=== ABOUT THIS TASK ===
In the lines below, look for "Freundin". Copy each line where it appears.

[Detected change data]
··········

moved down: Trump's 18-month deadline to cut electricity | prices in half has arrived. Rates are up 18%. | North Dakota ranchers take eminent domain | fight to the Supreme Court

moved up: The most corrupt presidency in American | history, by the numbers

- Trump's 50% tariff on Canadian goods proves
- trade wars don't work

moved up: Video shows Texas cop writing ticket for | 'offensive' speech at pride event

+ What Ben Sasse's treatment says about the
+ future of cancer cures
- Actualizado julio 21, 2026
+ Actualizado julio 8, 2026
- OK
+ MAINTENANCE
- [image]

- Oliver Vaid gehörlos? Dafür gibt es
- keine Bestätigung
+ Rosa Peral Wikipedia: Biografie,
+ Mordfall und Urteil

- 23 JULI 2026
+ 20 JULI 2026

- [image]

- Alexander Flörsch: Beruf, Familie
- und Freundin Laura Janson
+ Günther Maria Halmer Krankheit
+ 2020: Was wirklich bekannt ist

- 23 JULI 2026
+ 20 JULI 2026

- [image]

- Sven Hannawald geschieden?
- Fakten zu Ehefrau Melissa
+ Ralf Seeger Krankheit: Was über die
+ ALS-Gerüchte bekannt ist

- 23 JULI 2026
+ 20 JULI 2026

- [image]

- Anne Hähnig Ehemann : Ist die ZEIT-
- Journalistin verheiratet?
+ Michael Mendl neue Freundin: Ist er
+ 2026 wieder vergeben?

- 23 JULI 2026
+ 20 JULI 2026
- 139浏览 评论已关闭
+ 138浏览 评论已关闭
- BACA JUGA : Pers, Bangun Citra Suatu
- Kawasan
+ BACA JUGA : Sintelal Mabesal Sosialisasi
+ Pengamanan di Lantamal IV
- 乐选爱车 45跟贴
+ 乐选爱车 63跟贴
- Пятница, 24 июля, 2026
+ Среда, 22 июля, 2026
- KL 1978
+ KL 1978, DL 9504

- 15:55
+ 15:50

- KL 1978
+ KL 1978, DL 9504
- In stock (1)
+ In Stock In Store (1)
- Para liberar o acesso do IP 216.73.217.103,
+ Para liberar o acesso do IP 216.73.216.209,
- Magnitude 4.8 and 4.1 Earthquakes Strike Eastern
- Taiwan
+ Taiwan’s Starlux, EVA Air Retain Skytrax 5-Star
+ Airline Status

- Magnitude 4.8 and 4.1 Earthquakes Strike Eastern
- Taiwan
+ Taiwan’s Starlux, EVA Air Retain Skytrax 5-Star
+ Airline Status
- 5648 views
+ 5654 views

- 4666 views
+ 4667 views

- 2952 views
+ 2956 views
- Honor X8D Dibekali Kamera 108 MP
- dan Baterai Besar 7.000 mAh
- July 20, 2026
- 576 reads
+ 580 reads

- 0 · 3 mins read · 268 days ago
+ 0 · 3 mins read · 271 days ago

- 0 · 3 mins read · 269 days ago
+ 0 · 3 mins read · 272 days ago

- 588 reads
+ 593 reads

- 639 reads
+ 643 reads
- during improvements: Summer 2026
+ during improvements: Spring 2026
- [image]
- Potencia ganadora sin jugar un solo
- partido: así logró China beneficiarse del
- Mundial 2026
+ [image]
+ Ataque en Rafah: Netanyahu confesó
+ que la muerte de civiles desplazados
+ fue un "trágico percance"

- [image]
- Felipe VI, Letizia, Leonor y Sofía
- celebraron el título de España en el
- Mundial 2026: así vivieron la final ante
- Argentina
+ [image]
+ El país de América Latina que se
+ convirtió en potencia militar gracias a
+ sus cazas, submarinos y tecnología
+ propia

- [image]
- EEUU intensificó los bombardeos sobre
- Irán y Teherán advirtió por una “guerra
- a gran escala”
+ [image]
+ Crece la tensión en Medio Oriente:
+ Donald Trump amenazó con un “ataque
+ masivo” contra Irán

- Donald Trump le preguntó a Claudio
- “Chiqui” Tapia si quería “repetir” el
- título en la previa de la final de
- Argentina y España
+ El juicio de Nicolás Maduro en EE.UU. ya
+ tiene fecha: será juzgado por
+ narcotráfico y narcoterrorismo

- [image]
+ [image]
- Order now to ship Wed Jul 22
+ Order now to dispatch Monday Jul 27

··········

=== ANSWER BELOW ===
- und Freundin Laura Janson
+ Michael Mendl neue Freundin: Ist er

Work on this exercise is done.